This could be a fun thread! I’ll go first.
My aunt lived out in the woods, and she had an above-ground pool. This was back in the mid-80s. I’m guessing it was 4 feet deep and maybe 10 or 12 feet across — pretty large for a pool of that type.
This was the “cool aunt,” the one who hosted keggers. She had a big party one weekend, which took a raucous turn as the kegs emptied.
People piled into the pool. There must’ve been a dozen or so floating around on pool noodles and rafts, some with Jell-O shots and cups of Michelob Light.
A friend and I were sitting about 25 feet away on a couple of bales of hay, which had been brought in as seating. We were smoking a big fat joint and watching the half-crocked swimmers splash and carry on.

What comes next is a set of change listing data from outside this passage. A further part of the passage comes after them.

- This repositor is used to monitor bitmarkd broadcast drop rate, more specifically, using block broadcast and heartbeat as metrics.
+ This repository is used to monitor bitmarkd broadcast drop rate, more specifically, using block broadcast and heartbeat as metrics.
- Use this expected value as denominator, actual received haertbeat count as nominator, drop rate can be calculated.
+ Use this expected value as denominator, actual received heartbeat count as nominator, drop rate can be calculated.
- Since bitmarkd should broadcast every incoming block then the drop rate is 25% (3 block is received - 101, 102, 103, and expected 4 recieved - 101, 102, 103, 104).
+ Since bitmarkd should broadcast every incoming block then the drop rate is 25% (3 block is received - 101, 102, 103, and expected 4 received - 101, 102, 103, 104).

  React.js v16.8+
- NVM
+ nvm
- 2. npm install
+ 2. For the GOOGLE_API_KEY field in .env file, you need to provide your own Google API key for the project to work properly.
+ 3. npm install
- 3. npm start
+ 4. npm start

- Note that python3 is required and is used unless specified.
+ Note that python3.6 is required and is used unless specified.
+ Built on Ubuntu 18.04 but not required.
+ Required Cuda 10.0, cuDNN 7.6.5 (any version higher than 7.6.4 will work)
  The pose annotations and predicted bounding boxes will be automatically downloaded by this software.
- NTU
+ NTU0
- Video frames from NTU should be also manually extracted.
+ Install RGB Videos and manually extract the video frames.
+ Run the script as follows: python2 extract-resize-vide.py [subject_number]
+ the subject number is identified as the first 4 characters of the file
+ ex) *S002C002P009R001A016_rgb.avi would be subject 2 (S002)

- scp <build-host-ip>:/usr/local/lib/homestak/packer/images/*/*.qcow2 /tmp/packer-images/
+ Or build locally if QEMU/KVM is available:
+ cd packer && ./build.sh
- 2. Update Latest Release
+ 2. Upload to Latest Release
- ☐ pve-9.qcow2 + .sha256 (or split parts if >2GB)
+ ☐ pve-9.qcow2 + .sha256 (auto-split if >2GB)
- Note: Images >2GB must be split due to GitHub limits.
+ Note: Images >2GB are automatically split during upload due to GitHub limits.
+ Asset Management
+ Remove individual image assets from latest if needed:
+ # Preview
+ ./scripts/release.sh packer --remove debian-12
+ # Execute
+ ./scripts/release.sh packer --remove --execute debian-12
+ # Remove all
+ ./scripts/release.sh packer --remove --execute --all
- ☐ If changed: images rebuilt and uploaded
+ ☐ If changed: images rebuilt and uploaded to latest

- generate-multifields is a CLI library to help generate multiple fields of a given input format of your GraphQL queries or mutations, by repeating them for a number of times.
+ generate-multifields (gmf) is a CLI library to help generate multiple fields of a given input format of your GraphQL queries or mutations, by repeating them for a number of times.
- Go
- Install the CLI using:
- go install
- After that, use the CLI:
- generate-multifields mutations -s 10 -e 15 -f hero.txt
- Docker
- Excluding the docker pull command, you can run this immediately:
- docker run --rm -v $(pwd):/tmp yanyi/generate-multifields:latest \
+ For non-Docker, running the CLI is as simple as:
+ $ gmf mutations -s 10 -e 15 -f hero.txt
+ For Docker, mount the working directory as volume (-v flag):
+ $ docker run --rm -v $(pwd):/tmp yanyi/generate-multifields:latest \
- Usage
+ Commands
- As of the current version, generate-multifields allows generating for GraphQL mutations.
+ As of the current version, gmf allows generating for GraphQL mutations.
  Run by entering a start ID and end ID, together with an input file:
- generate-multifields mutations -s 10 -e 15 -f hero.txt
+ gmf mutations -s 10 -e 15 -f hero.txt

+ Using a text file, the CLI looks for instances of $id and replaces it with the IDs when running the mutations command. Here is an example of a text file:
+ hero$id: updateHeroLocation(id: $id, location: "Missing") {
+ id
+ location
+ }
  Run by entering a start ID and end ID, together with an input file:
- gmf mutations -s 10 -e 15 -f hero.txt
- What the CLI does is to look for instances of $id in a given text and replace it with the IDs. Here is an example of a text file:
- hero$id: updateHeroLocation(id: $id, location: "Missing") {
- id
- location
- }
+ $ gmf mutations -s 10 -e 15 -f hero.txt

One drunken nitwit returned to the pool from pissing in the woods. Rather than walking around the pool to use the ladder to get back in, he decided to hoist himself over the side.
When he put all his weight on the top rim of the pool, the PVC thingy broke, and a vertical seam separated, from top to bottom. He hit the ground, and a tsunami washed over him. The wave whooshed out and deposited the occupants of the pool into the yard.
They just sat and laid there, blinking in the grass and dirt, some still holding miraculously unspilled Jell-O shots and beer, others still on rafts.
It was utterly quiet for maybe 10 seconds. You could hear the birds, despite Marshall Tucker blaring on the stereo.
Then my friend and I started laughing. We cried. We screamed. We tried not to pee. We laughed so hard we fell off our hay bales. It was the funniest thing I’d ever seen.